WORK INSTRUCTIONS: Once you reach the line containing "(165, 287) none -> [294,804,305,815] a" in the entries below, write out that line and each one after it down to the line containing "[56,582,100,593] 12.What ->", exactly and with nothing added.

*** DATA SECTION Section Begins ***

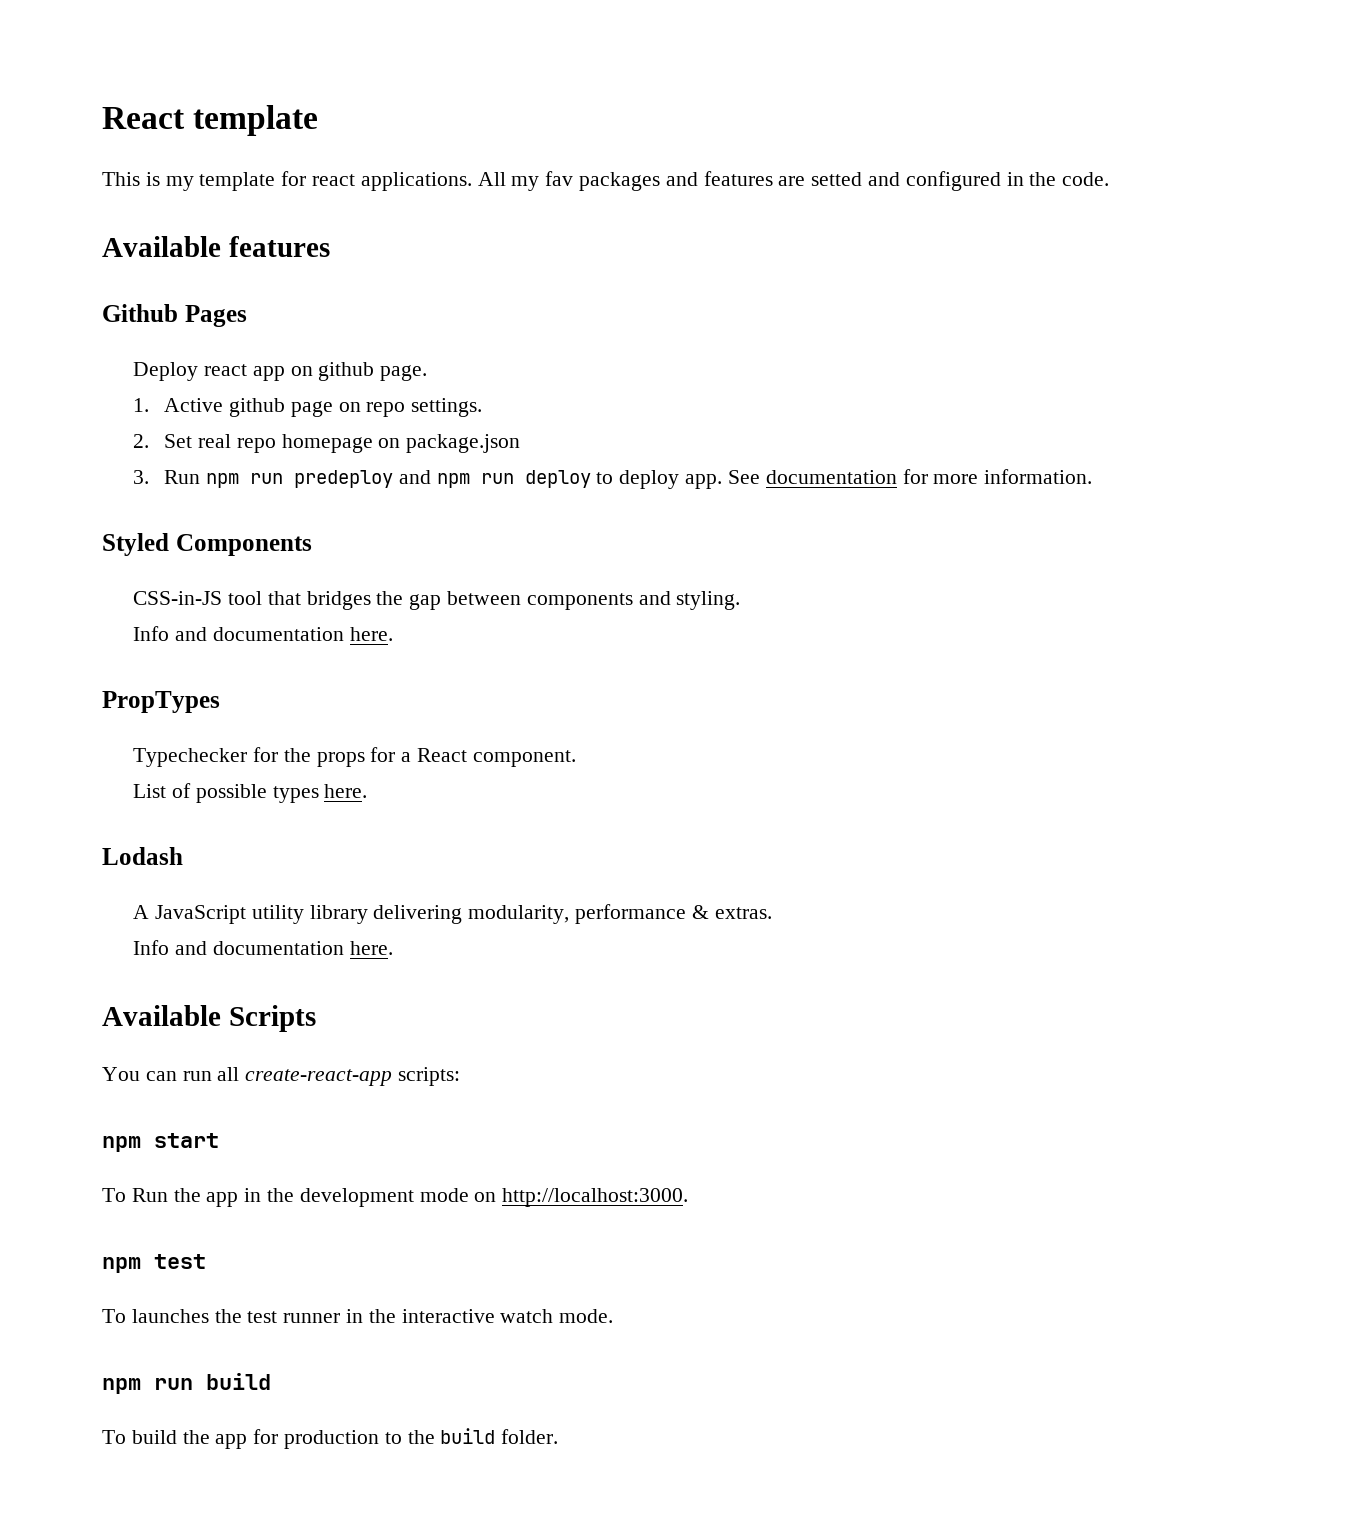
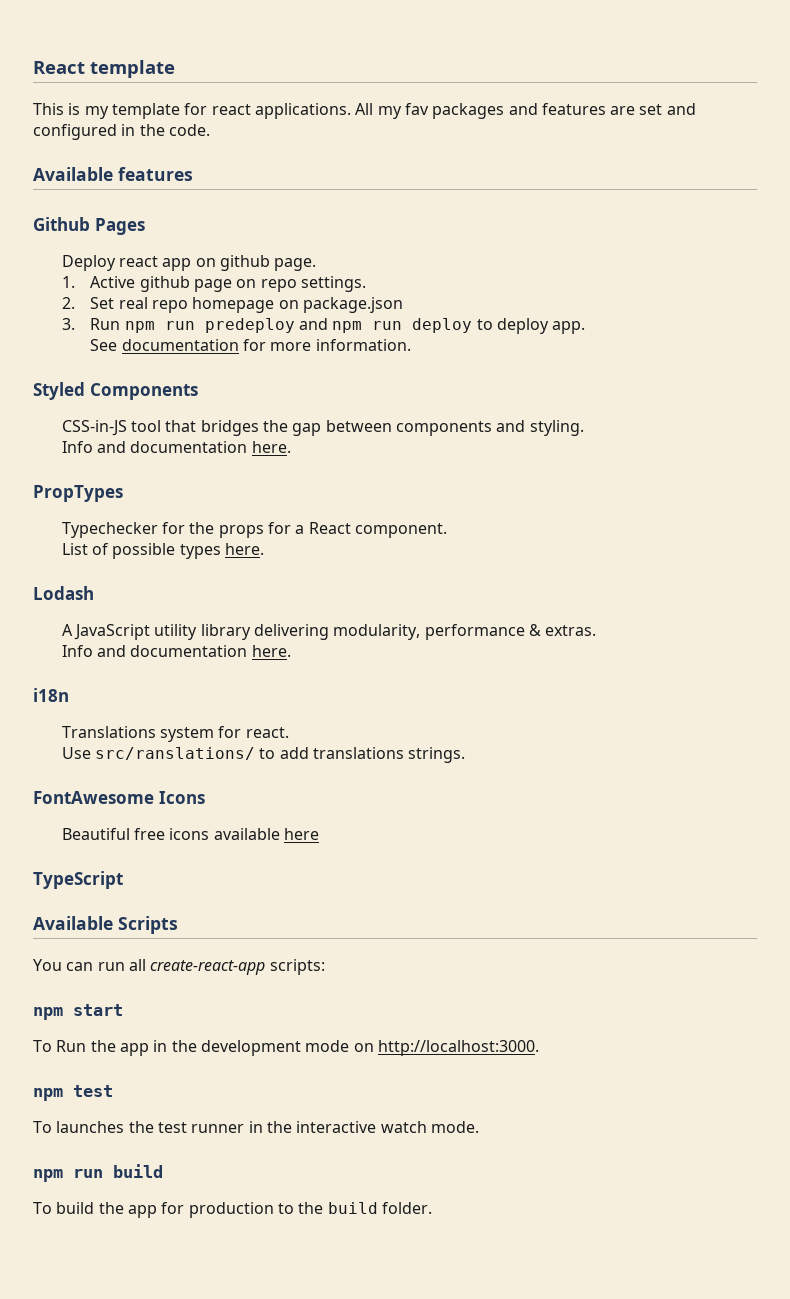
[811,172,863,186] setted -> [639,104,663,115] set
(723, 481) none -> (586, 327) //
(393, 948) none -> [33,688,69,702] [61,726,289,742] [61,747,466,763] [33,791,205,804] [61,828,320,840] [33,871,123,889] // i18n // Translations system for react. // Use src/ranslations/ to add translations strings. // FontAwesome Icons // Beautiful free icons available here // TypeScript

*** DATA SECTION Section Ends ***
*** DATA SECTION Section Begins ***

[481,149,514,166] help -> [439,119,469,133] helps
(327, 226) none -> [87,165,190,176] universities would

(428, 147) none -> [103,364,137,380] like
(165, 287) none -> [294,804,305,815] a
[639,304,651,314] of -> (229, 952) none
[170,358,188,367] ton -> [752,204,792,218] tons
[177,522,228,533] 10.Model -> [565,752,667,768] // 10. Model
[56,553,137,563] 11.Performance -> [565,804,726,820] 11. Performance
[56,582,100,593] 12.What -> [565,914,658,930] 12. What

*** DATA SECTION Section Ends ***
*** DATA SECTION Section Begins ***

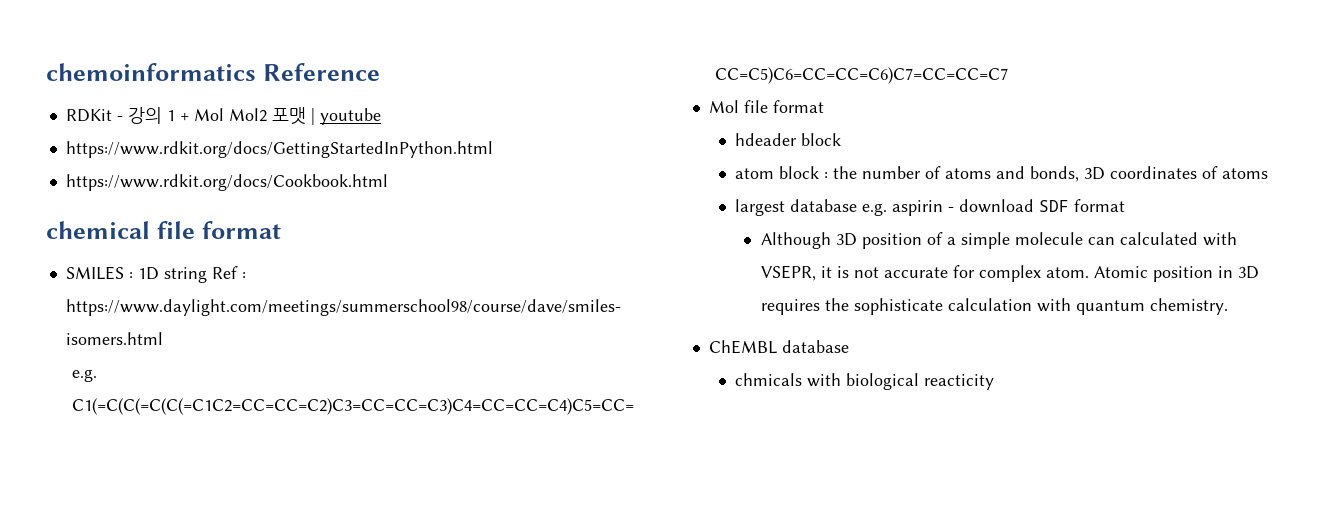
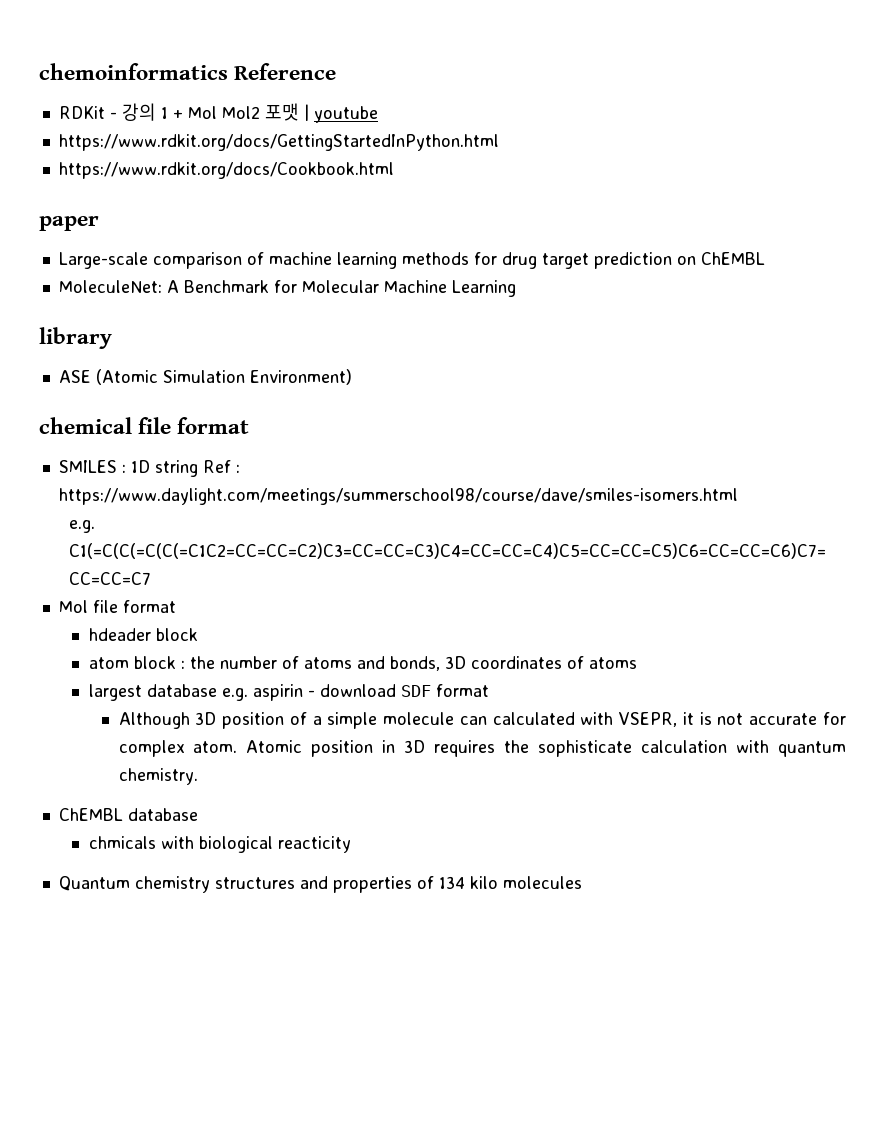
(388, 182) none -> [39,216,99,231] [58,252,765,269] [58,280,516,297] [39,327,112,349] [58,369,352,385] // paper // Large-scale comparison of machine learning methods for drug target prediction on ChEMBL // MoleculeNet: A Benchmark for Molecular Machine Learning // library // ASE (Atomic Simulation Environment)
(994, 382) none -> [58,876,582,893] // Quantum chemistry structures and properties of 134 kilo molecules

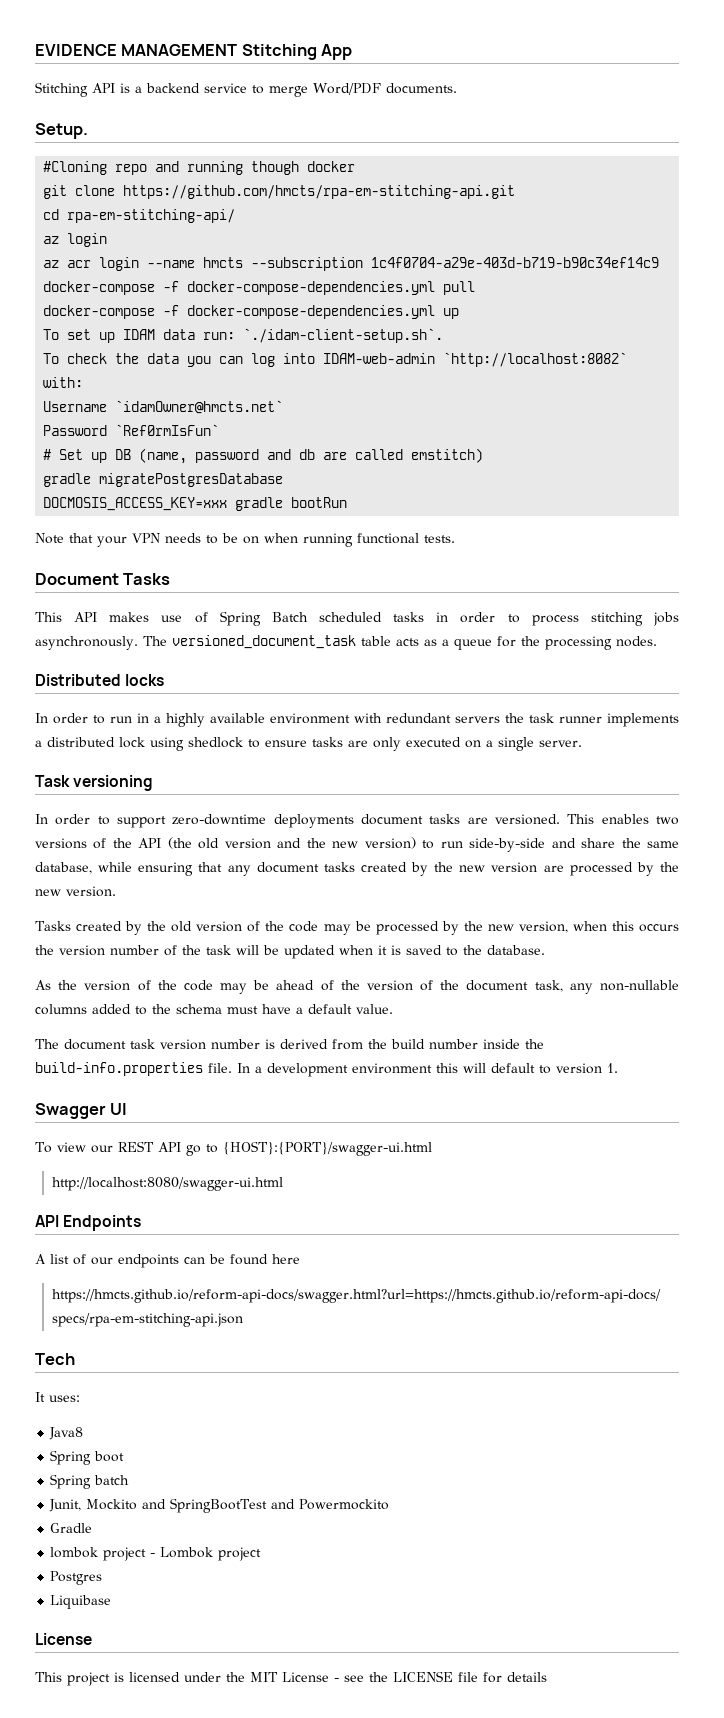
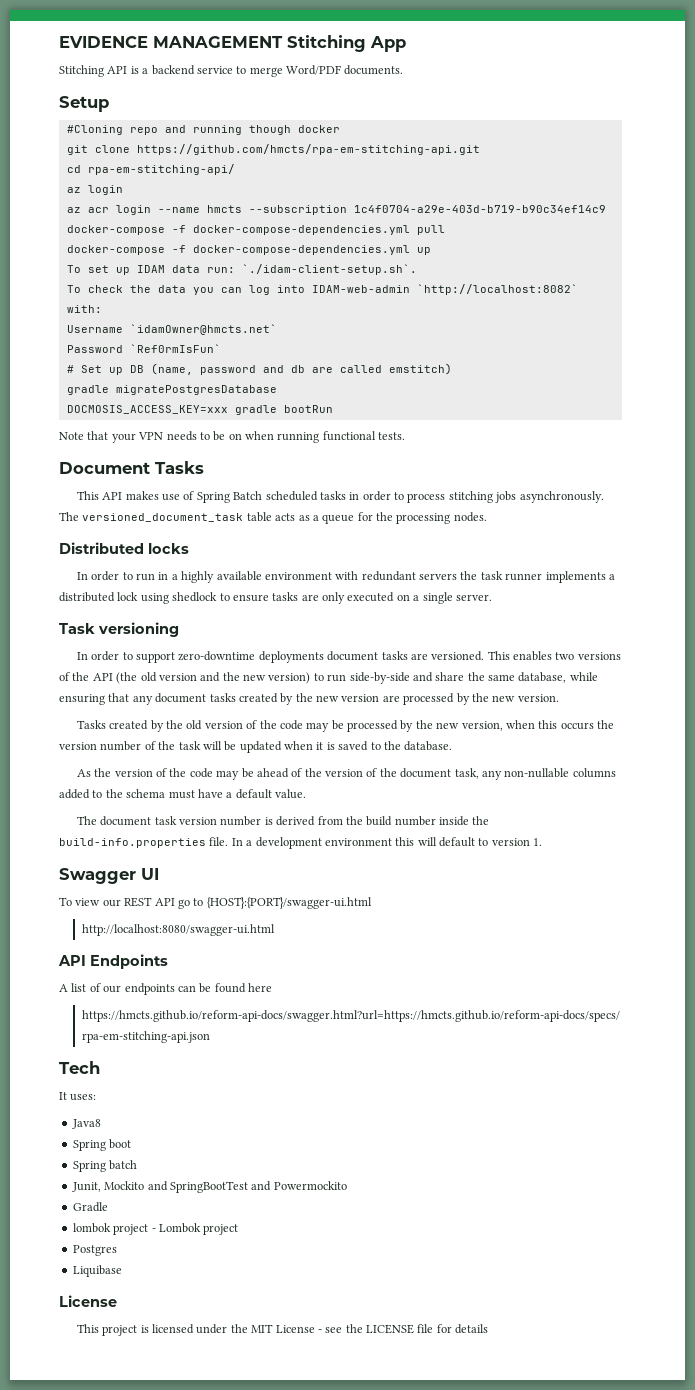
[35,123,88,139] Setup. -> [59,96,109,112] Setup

*** DATA SECTION Section Ends ***

YOUR SOLUTION:
(165, 287) none -> [294,804,305,815] a
[639,304,651,314] of -> (229, 952) none
[170,358,188,367] ton -> [752,204,792,218] tons
[177,522,228,533] 10.Model -> [565,752,667,768] // 10. Model
[56,553,137,563] 11.Performance -> [565,804,726,820] 11. Performance
[56,582,100,593] 12.What -> [565,914,658,930] 12. What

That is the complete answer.